- **Problem to work on**:
How do the lines below between the ones holding "-16,7 +16,7 @@" and "top:245px; width:100px; height:55px;", inclusive, read? Give them again exactly, with no other lines.

Data excerpts:
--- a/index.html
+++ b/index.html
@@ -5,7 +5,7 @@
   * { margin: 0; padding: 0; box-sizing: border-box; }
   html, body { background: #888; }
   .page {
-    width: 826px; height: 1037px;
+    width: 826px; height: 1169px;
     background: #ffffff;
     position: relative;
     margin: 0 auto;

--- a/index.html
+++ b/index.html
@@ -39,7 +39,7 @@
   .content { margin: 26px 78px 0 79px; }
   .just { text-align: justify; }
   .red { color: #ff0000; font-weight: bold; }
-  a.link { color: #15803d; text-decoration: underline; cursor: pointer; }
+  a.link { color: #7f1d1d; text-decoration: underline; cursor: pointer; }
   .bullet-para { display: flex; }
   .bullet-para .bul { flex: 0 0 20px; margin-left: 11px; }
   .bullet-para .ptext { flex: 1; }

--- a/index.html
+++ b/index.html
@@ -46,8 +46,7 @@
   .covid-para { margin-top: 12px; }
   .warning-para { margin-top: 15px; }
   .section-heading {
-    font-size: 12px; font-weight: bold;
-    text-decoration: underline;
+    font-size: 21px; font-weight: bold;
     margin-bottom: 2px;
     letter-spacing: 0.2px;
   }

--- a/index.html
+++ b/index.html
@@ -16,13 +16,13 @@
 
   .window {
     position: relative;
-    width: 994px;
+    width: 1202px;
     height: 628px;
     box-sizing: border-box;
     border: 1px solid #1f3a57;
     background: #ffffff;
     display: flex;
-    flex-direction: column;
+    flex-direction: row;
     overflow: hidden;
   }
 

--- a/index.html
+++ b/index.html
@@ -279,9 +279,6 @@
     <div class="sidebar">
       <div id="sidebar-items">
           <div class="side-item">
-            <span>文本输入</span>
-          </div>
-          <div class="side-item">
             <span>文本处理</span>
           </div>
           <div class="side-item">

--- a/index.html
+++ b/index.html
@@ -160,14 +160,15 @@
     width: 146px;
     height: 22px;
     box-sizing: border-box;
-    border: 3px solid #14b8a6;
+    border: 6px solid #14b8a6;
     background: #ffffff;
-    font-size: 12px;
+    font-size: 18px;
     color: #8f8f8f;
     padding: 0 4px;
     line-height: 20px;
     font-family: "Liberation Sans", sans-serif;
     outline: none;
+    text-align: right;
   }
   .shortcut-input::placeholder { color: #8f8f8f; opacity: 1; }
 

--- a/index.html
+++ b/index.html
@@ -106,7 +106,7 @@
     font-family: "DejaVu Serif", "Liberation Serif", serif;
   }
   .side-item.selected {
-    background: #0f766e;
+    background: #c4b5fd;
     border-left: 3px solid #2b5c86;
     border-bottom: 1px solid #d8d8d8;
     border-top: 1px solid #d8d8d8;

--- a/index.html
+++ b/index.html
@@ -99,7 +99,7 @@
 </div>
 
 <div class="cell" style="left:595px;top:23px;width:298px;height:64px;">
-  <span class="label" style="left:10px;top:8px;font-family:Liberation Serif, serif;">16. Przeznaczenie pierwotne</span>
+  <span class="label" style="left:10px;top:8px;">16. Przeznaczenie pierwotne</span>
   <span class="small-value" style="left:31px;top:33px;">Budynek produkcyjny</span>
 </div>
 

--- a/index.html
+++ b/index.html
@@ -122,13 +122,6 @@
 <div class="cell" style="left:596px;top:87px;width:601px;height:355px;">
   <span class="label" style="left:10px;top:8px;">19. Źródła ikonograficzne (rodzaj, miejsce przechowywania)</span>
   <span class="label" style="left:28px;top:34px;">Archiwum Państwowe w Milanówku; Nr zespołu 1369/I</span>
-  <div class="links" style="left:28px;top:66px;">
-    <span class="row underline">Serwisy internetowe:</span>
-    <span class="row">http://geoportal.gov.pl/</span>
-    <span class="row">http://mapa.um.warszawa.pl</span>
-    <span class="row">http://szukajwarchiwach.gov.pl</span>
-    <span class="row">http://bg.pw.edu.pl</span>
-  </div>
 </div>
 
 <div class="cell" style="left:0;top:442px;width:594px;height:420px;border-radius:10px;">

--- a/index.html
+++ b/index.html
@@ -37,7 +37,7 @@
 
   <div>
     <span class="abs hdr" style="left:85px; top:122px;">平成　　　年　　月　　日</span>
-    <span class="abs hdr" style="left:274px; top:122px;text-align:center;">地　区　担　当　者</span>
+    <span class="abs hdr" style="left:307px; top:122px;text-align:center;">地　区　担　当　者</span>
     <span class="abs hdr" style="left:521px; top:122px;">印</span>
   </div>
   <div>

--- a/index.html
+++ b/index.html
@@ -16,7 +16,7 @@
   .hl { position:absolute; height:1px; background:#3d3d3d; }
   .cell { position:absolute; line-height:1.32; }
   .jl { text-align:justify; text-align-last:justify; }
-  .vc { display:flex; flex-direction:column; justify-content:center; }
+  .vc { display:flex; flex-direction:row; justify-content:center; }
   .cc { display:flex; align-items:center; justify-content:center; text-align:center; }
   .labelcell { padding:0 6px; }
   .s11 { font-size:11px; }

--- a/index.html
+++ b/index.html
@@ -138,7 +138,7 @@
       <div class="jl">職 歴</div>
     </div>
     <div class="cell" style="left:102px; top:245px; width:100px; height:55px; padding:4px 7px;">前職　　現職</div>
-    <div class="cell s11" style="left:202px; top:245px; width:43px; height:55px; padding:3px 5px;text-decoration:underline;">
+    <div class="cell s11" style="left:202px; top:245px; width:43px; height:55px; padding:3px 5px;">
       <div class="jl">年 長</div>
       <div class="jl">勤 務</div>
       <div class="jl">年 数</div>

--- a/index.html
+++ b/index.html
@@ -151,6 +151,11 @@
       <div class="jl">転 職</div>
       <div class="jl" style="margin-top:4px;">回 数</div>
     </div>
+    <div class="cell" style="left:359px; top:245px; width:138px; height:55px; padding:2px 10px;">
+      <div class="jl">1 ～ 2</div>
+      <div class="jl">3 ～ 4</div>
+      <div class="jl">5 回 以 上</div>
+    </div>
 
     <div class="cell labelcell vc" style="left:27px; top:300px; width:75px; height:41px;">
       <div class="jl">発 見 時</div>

- **Answer box**:
@@ -16,7 +16,7 @@
   .hl { position:absolute; height:1px; background:#3d3d3d; }
   .cell { position:absolute; line-height:1.32; }
   .jl { text-align:justify; text-align-last:justify; }
-  .vc { display:flex; flex-direction:column; justify-content:center; }
+  .vc { display:flex; flex-direction:row; justify-content:center; }
   .cc { display:flex; align-items:center; justify-content:center; text-align:center; }
   .labelcell { padding:0 6px; }
   .s11 { font-size:11px; }

--- a/index.html
+++ b/index.html
@@ -138,7 +138,7 @@
       <div class="jl">職 歴</div>
     </div>
     <div class="cell" style="left:102px; top:245px; width:100px; height:55px; padding:4px 7px;">前職　　現職</div>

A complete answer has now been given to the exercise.